Projections and least squares problems

Projections

Let $H$ be a Hilbert space and $Y \subseteq H$. The (orthogonal) projection operator onto $Y$ is defined for $x \in H$ by $$ \proj{Y}(x) := \underset{y \in Y}{\operatorname{argmin}} \frac{1}{2} \norm{y - x}^2. $$

Hilbert projection theorem (first projection theorem)

If $Y$ is nonempty, closed, and convex, then $\proj{Y}(x)$ is a singleton (so $\proj{Y} : H \to Y$ is well-defined).

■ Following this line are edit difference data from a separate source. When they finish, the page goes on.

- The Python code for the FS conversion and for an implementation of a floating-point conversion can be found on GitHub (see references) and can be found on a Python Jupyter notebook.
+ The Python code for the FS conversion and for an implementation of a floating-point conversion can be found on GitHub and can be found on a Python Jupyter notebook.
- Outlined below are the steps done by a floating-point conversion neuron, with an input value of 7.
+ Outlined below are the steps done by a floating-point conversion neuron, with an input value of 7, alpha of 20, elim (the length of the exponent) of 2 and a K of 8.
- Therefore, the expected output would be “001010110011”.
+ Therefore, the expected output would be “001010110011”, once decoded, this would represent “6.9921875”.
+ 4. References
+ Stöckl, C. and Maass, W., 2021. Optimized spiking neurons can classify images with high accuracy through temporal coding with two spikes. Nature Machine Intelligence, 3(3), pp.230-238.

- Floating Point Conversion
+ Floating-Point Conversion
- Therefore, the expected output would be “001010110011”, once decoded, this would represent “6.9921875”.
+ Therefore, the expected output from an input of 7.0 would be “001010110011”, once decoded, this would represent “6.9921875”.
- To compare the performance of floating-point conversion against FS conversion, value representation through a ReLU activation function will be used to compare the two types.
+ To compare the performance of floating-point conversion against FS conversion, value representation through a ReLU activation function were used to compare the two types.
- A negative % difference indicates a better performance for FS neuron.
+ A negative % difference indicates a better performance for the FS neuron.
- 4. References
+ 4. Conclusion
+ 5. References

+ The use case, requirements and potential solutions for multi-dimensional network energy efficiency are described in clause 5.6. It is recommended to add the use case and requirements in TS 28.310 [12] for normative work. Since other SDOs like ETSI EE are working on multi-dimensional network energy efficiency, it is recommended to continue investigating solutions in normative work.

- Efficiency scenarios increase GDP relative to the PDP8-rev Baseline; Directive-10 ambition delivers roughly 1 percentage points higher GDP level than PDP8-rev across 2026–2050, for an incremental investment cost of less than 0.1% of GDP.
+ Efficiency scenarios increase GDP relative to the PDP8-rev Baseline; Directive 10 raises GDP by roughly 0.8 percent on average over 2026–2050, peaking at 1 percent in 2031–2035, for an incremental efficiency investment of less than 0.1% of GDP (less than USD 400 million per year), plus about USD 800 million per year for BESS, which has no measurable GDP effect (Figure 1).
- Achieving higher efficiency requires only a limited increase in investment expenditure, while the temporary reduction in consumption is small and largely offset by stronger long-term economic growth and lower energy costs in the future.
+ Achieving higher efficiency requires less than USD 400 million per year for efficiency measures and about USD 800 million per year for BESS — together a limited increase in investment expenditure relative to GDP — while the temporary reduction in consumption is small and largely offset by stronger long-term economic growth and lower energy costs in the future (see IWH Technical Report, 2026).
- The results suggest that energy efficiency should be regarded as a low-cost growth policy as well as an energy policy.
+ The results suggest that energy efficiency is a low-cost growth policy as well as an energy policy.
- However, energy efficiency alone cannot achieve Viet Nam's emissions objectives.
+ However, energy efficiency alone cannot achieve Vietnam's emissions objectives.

Proof. Let $(y_n)_{n=1}^\infty \subseteq Y$ be such that $d_n := \frac{1}{2} \norm{y_n - x}^2 \to d := \inf_{y \in Y} \frac{1}{2} \norm{y-x}^2$. By the parallelogram identity, $$ \Norm{\frac{y_m + y_n}{2} - x}^2 + \Norm{\frac{y_m - y_n}{2}}^2 = 2\Norm{\frac{y_m - x}{2}}^2 + 2\Norm{\frac{y_n - x}{2}}^2 = d_m + d_n, $$ where $\norm{\frac{y_m + y_n}{2} - x}^2 \geq 2d$ by convexity. Taking $m, n \to \infty$ shows that $(y_n)$ is Cauchy and therefore convergent to some $y \in Y$ with $\frac{1}{2} \norm{y - x}^2 = d$. Moreover, if $y’ \in Y$ is another minimizer, replacing $y_m, y_n$ by $y, y'$ above shows that $y = y’$. ∎

Recall that the polar cone of $Y$ is $Y^\circ := \set{x \in H : \forall y \in Y \, (\Re(\inner{x}{y}) \leq 0)}$ and that the orthogonal complement of $Y$ is $Y^\perp := \set{x \in H : \forall y \in Y \, (\inner{x}{y} = 0)}$; clearly, if $Y$ is a subspace of $H$, then $Y^\circ = Y^\perp$.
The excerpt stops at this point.